►

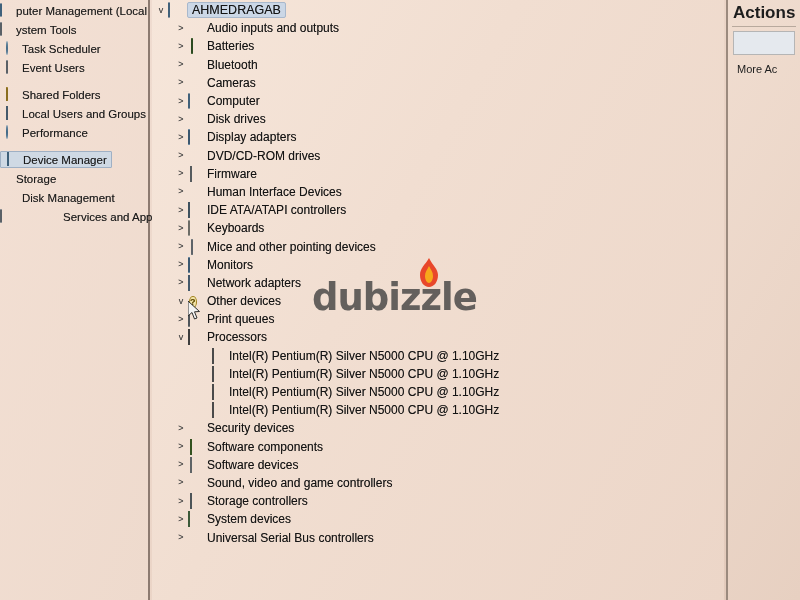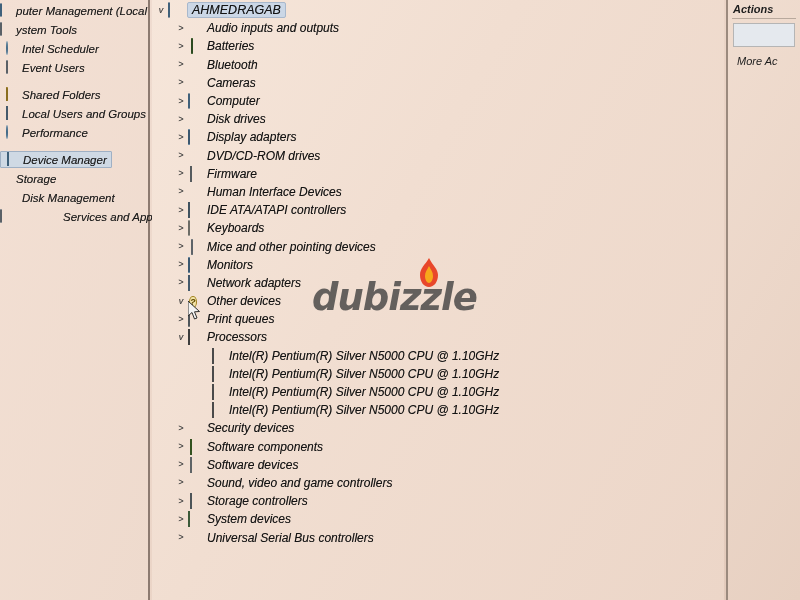--- a/index.html
+++ b/index.html
@@ -19,7 +19,6 @@
     height: 600px;
     background: linear-gradient(135deg, #f0ddd2 0%, #edd8cb 35%, #e9d2c4 65%, #e2c9ba 100%);
     overflow: hidden;
-    font-style: italic;
   }
 
   

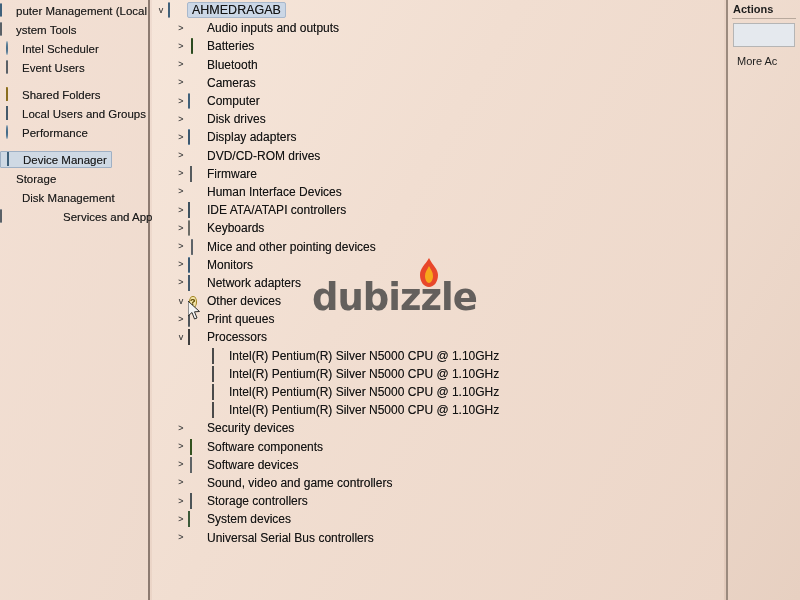--- a/index.html
+++ b/index.html
@@ -123,7 +123,7 @@
     box-sizing: border-box;
   }
   #actions-title {
-    font-size: 11px;
+    font-size: 17px;
     font-weight: bold;
     color: #1d1d1d;
     padding: 3px 0 0 5px;

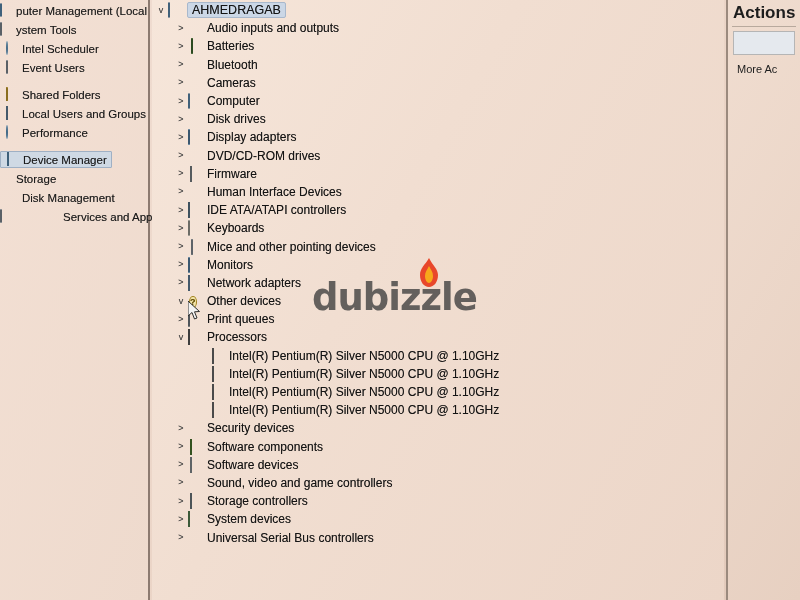--- a/index.html
+++ b/index.html
@@ -399,7 +399,7 @@
     </div>
     <div class="tree-row lvl1 blurtext" style="margin-top:2px;">
       <span class="tw-icon"><span class="ic-clock"></span></span>
-      <span>Intel Scheduler</span>
+      <span>Task Scheduler</span>
     </div>
     <div class="tree-row lvl1 blurtext" style="margin-top:2px;">
       <span class="tw-icon"><span class="ic-tree-small"></span></span>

◄

ABOUT THIS TASK. Could you return all lines from the data above that contain the string "Scheduler"?

RESPONSE BELOW.
-      <span>Intel Scheduler</span>
+      <span>Task Scheduler</span>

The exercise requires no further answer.